- [Work task]: The pictures in the listing below are to be skipped, while the lines between the line holding "background: #000000 ->" and the line holding "html: <div> <span>", inclusive, are to be output exactly.

____ Excerpted data

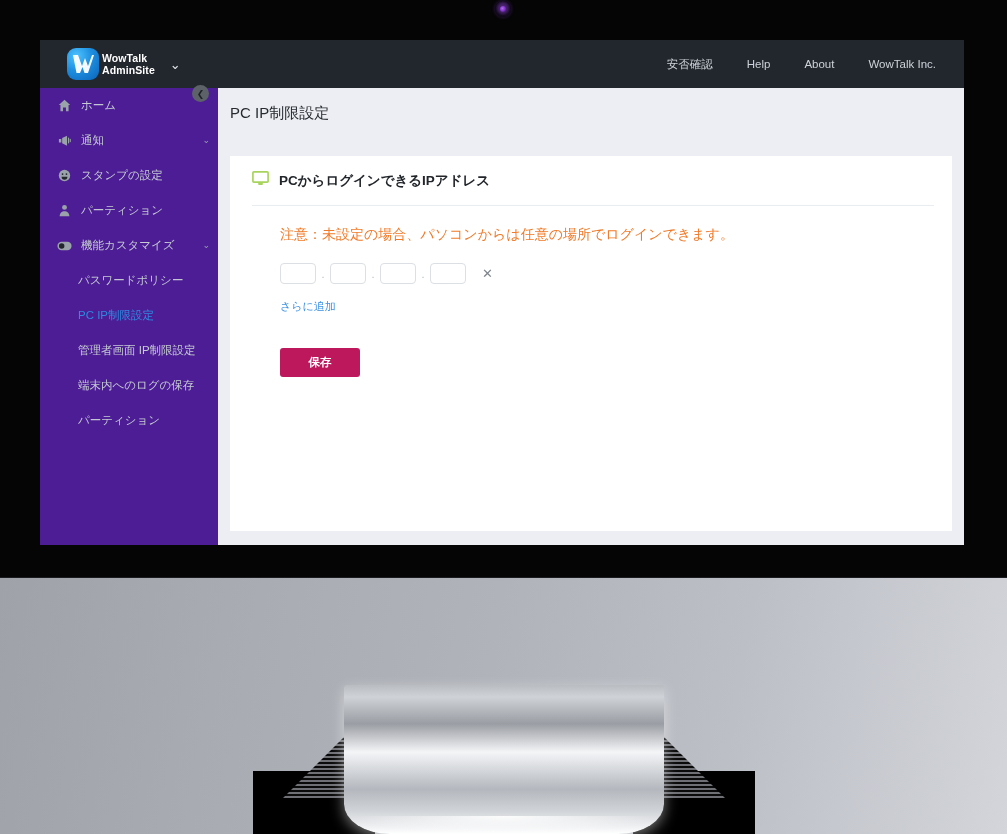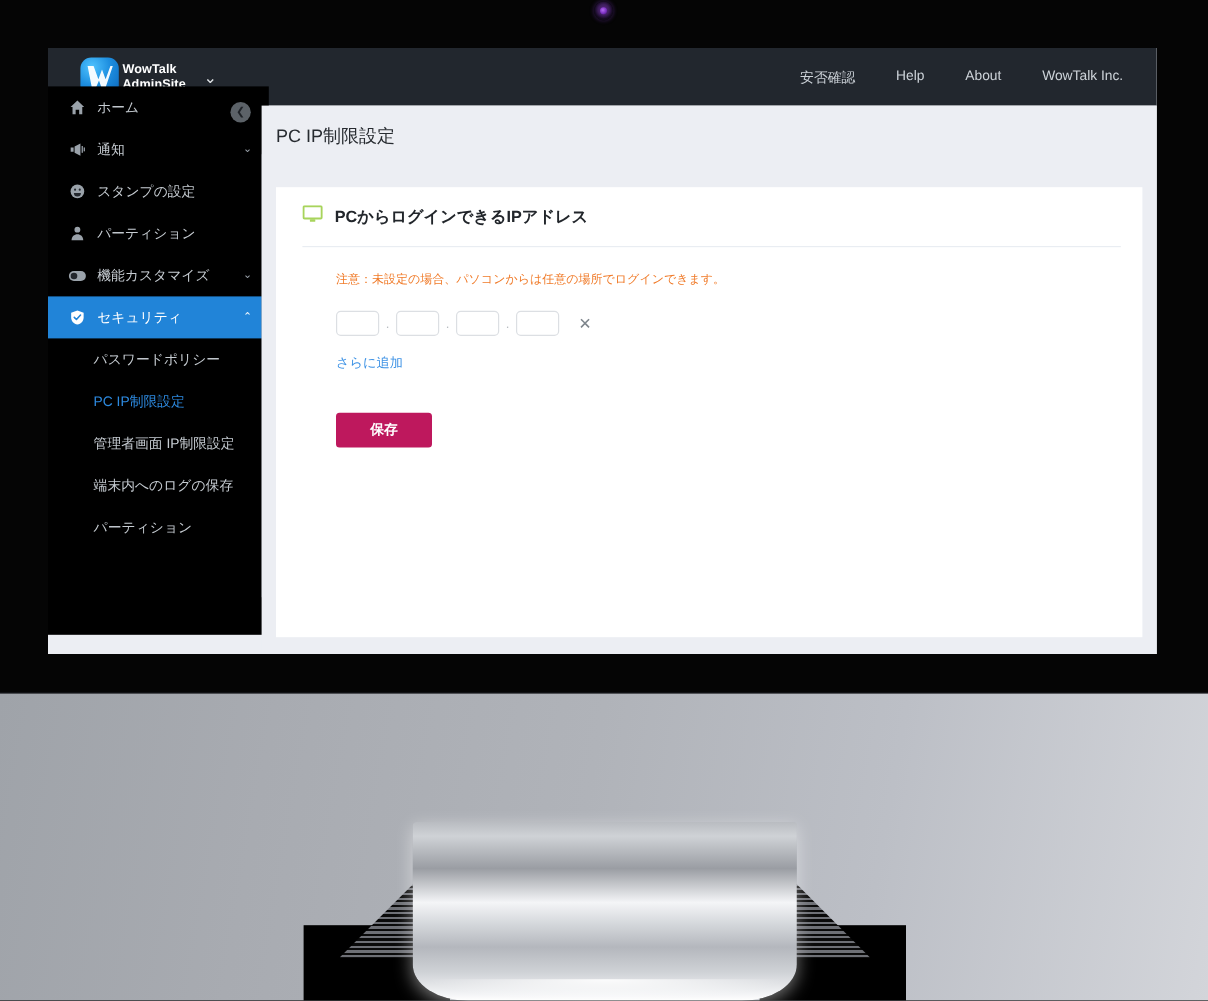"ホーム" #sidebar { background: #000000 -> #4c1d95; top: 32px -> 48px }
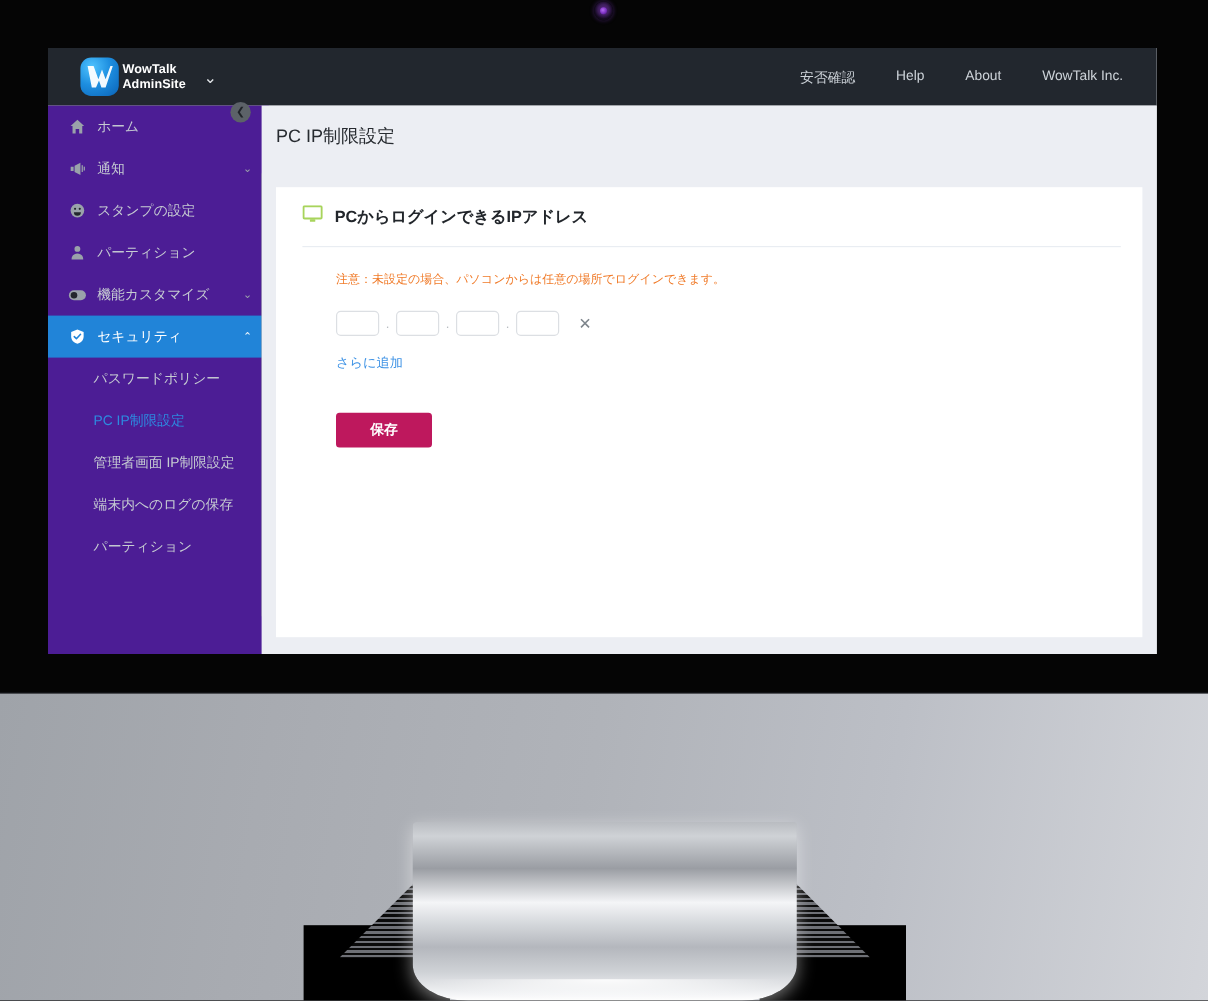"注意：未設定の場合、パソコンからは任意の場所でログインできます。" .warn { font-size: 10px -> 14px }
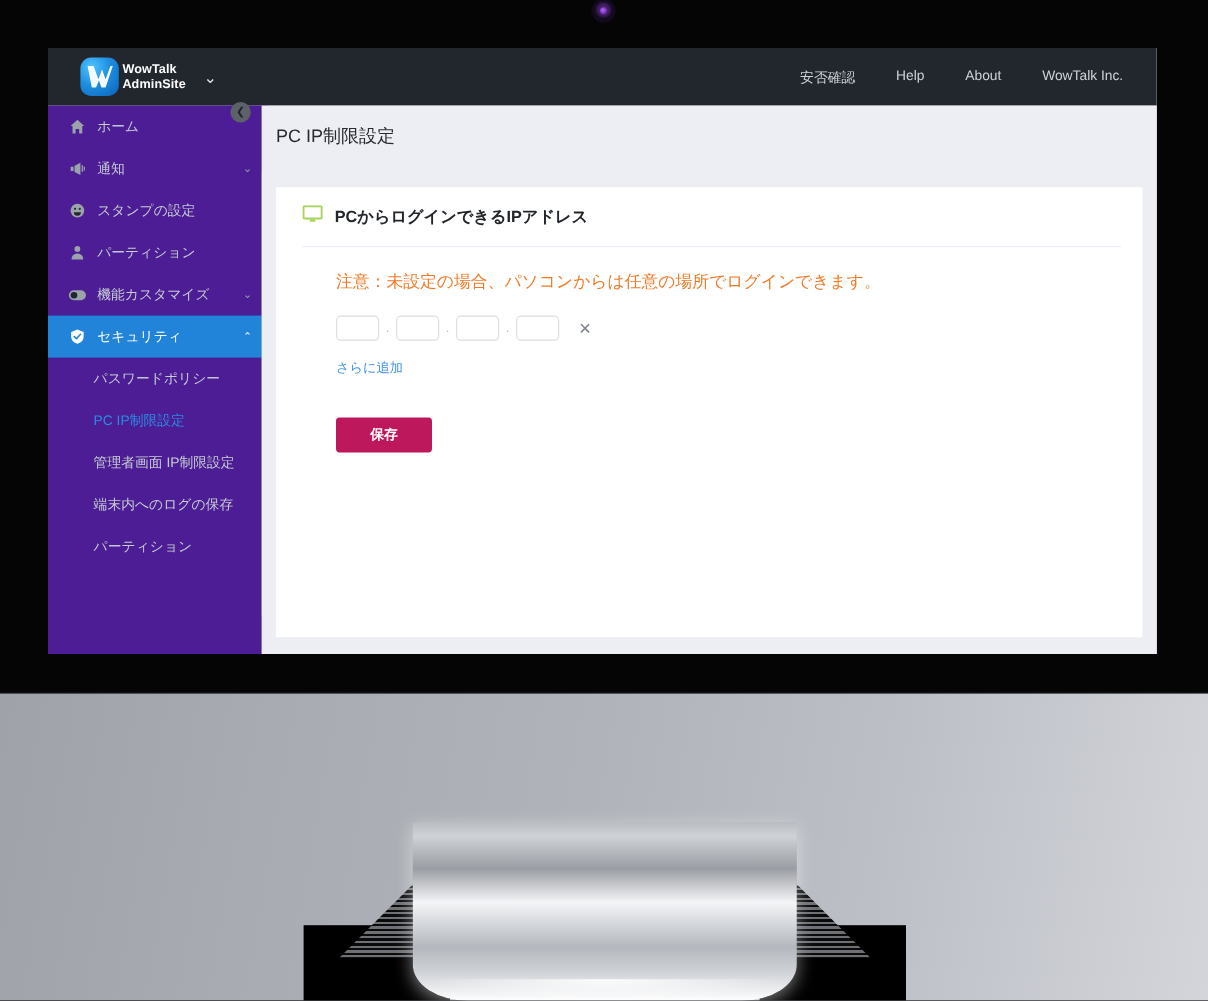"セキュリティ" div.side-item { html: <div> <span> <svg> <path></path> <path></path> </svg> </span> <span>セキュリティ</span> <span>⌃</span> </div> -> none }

________
____ Excerpted data

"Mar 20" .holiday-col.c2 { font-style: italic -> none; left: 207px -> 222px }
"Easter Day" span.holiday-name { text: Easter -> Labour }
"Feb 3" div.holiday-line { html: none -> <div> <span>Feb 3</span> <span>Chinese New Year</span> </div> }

________
____ Excerpted data

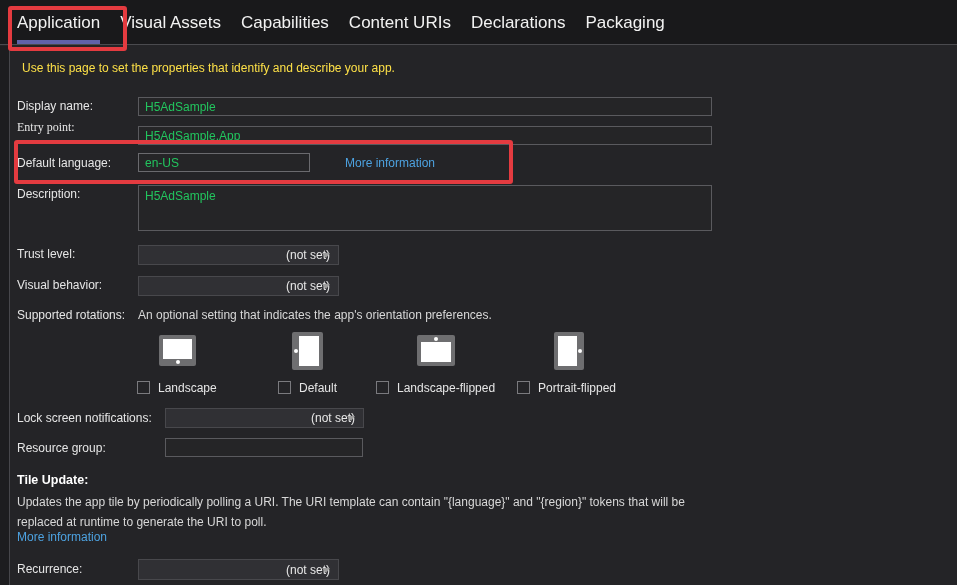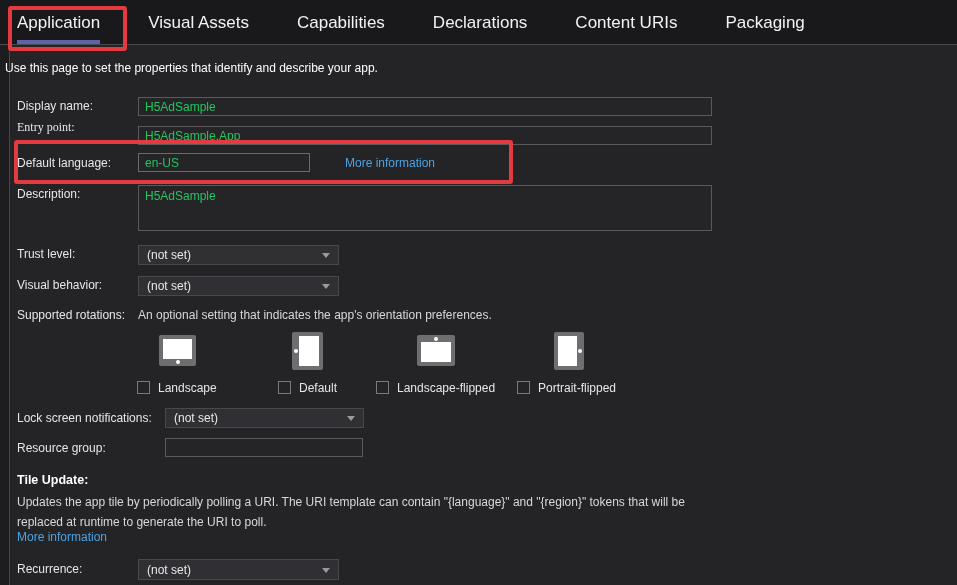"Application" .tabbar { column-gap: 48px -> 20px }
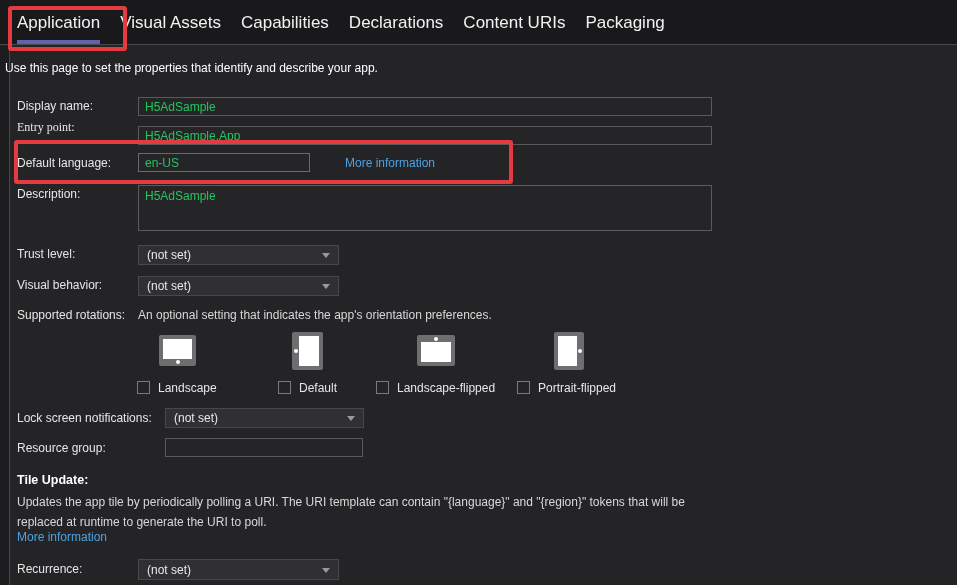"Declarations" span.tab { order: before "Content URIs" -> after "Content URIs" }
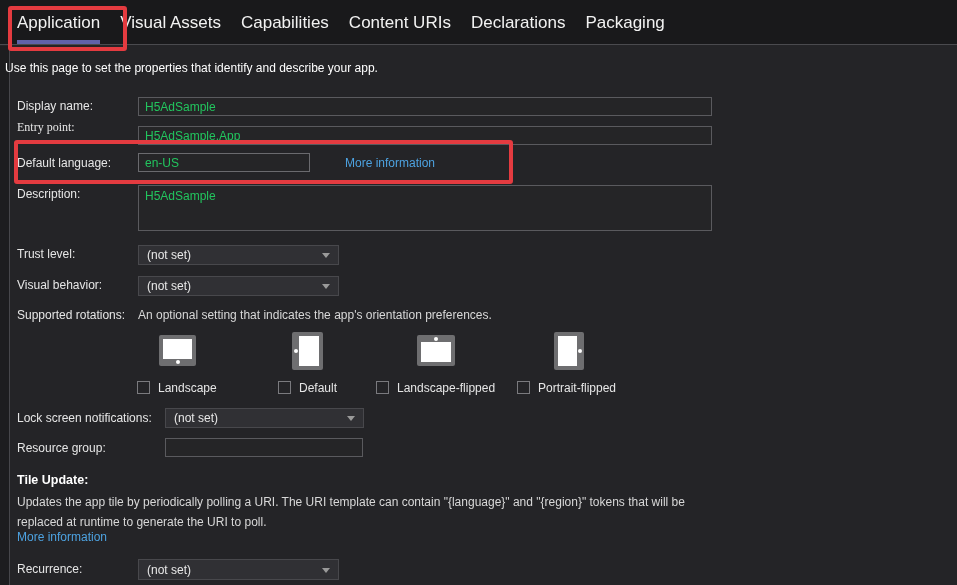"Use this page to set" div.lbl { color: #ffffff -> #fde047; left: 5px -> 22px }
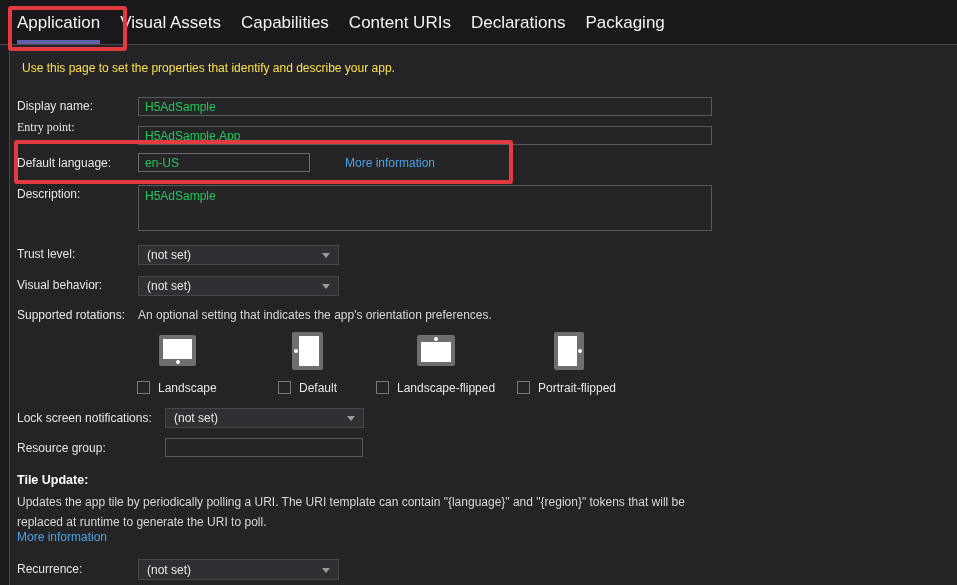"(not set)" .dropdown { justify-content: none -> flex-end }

________

- [Result below]:
"ホーム" #sidebar { background: #000000 -> #4c1d95; top: 32px -> 48px }
"注意：未設定の場合、パソコンからは任意の場所でログインできます。" .warn { font-size: 10px -> 14px }
"セキュリティ" div.side-item { html: <div> <span> <svg> <path></path> <path></path> </svg> </span> <span>セキュリティ</span> <span>⌃</span> </div> -> none }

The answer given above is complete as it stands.